The closing of the transaction is subject to customary conditions, including the
expiration of the applicable waiting period under the Hart-Scott-Rodino
Antitrust Improvements Act.
Item 7. Financial Statements and Exhibits
(c) Exhibits
Exhibit 99.1 - Press release dated as of June 28, 1999 issued by
Protection One, Inc.
<PAGE>
SIGNATURE
Pursuant to the requirements of the Securities Exchange Act of 1934, each
Registrant has duly caused this report to be signed on its behalf by the
undersigned hereunto duly authorized.
Protection One, Inc.
Date: July 1, 1999 By: /s/ John E. Mack III
John E. Mack III,
Chief Executive Officer
Protection One Alarm Monitoring, Inc.
Date: July 1, 1999 By: /s/ Tom K. Rankin
Tom K. Rankin,
President
EXHIBIT INDEX
Exhibit Number Description of Exhibit
99.1 Press release dated as of June 28,
1999 issued by Protection One, Inc.
Exhibit 99.1
Protection One Announces Definitive Agreement to Sell Mobile Services
Group and Form Alliance With ATX Technologies
CULVER CITY, Calif. and SAN ANTONIO--(BUSINESS WIRE)--June 28, 1999-
-Protection One, Inc. (NYSE:POI), one of the nation's leading providers of
life safety and property monitoring services and 85% owned by Western
Resources (NYSE:WR), today announced the signing of a definitive agreement
to sell its Mobile Services Group to ATX Technologies, Inc. for
approximately $28.0 million, a component of which includes a preferred
stock investment in ATX. Protection One will continue to deliver mobile
services through an exclusive reseller arrangement with ATX.

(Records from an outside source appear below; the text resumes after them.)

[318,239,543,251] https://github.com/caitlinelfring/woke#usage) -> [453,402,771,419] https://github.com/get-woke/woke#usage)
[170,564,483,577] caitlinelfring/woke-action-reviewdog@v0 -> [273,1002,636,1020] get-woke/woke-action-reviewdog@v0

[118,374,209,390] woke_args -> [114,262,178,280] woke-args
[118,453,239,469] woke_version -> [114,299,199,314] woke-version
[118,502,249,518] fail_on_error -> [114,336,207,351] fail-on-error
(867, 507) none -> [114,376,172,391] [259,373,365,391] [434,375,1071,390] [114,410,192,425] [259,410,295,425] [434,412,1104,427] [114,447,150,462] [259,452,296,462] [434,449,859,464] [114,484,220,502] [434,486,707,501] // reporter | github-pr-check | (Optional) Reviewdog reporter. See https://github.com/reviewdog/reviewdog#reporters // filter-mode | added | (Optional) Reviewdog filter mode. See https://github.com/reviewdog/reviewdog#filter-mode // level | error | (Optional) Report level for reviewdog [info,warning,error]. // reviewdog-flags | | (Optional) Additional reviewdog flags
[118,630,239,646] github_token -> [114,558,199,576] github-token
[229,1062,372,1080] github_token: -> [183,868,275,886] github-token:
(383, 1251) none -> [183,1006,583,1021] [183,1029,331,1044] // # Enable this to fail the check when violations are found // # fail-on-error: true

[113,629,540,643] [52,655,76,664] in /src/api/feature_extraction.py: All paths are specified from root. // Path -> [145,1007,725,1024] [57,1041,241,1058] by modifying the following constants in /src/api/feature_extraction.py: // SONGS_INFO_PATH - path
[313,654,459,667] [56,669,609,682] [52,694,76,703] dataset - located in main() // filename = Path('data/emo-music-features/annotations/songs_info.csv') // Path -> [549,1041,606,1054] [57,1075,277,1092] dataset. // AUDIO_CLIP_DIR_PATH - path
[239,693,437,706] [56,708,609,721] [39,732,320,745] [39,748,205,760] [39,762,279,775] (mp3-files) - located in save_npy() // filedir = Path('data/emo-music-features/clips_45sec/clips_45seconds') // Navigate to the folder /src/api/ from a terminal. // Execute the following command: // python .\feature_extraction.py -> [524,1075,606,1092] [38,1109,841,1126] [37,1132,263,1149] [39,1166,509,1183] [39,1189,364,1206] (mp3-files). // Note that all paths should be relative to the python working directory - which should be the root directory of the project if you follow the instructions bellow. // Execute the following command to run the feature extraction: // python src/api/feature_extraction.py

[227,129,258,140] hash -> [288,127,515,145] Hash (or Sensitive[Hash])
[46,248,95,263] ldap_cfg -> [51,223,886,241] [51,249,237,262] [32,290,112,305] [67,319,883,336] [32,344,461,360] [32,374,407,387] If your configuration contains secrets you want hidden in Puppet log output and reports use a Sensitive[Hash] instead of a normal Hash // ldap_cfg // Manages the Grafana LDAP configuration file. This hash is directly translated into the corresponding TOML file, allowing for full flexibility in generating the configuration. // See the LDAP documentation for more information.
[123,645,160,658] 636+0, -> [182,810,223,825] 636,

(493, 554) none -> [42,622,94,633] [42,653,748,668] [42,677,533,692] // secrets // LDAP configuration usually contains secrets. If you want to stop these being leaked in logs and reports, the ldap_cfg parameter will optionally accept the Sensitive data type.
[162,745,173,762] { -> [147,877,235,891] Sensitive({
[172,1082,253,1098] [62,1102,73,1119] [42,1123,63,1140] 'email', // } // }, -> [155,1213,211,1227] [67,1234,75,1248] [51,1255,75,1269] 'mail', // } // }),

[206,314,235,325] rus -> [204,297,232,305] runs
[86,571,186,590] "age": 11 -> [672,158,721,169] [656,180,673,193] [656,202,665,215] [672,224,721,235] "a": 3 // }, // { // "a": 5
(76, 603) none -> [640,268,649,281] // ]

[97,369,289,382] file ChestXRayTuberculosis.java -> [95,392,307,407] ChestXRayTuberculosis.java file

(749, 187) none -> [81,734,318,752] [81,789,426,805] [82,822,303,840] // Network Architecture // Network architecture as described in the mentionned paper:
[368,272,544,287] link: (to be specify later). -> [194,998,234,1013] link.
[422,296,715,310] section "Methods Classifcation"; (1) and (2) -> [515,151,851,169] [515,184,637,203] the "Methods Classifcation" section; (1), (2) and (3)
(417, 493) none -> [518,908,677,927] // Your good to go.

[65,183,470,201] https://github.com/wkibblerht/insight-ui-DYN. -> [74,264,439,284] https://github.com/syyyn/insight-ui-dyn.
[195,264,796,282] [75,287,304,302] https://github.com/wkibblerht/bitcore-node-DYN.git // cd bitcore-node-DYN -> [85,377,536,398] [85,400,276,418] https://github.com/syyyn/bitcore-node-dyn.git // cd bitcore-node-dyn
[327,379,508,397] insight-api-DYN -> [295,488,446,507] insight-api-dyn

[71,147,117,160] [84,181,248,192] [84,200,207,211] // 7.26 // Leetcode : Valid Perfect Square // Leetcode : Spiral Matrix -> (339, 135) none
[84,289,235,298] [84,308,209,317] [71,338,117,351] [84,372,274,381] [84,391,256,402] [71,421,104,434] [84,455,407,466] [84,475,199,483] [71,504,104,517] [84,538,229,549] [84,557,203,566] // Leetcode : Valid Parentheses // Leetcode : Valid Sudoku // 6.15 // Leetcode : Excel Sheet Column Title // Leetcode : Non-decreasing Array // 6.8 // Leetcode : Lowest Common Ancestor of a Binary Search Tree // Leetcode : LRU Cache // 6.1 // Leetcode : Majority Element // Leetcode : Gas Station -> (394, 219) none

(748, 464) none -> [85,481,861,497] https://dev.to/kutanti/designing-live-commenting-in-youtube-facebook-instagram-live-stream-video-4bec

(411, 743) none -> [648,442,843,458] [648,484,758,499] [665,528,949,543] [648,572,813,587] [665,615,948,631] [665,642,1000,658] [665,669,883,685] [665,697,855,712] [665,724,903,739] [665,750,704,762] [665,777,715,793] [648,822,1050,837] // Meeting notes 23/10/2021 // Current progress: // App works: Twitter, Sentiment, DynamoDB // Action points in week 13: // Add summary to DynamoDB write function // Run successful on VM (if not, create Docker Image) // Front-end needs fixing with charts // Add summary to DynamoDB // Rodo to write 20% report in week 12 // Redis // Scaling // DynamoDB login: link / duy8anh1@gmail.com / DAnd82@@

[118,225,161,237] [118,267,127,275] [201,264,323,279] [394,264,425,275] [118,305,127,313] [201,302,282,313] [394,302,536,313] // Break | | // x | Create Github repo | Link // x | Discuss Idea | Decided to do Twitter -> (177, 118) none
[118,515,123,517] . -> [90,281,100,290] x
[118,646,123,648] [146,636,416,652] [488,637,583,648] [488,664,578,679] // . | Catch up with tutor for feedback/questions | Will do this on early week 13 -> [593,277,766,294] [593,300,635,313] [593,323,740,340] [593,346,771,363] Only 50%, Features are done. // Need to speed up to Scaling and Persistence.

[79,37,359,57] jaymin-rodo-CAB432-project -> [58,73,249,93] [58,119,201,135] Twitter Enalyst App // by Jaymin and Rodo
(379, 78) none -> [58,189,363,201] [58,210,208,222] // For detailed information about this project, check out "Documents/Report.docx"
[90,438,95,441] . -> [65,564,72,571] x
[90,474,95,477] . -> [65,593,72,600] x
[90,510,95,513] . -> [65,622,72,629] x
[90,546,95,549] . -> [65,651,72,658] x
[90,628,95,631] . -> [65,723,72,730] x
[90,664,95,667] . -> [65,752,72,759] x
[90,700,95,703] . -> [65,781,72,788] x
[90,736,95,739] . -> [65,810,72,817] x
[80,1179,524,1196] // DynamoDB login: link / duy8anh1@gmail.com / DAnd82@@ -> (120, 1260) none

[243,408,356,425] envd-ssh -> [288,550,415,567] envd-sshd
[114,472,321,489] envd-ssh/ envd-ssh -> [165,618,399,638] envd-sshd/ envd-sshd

John E. Mack III, chief executive officer of Protection One, said,
"Our Mobile Services Group has been a pioneer in the emerging business of
providing security and information to the OEM automobile industry as well
as other developing markets, including the retrofit vehicle and wireless
communications markets. Protection One will be able to recognize a
significant return on our investment in this business and will retain a
meaningful equity interest through our alliance with ATX. The combination
of ATX's expertise in the telematics market and excellence of our Mobile
Services Group will position the two companies as a major competitor in
the telematics industry and should result in upside equity potential for
Protection One."
Telematics is a relatively new service industry that combines
wireless and location identification technologies with call center-based
convenience and emergency response services. From navigation assistance to
vehicle theft recovery, telematics provides drivers and fleet managers
with immediate access to location-based information about their vehicles,
road conditions and more.
Steven W. Riebel, president and chief executive officer of ATX said,
"We fully intend to become the mobile information service provider of
choice in the wireless world, building upon the expertise that Protection
One has developed as a leading provider of telematics services to the
automotive industry. Together we will create a new vision that will take
telematics solutions to a new level."
The combined company will provide mobile services to a number of
major companies, including Mercedes-Benz North America; Ford Motor Company
including Ford, Jaguar and Lincoln-Mercury; the Infiniti Division of
Nissan Motor Company; Greyhound Lines Inc.; Fujitsu Ten Corp. of America;
Mitsubishi Electric Corporation; and Alpine Electronics of America.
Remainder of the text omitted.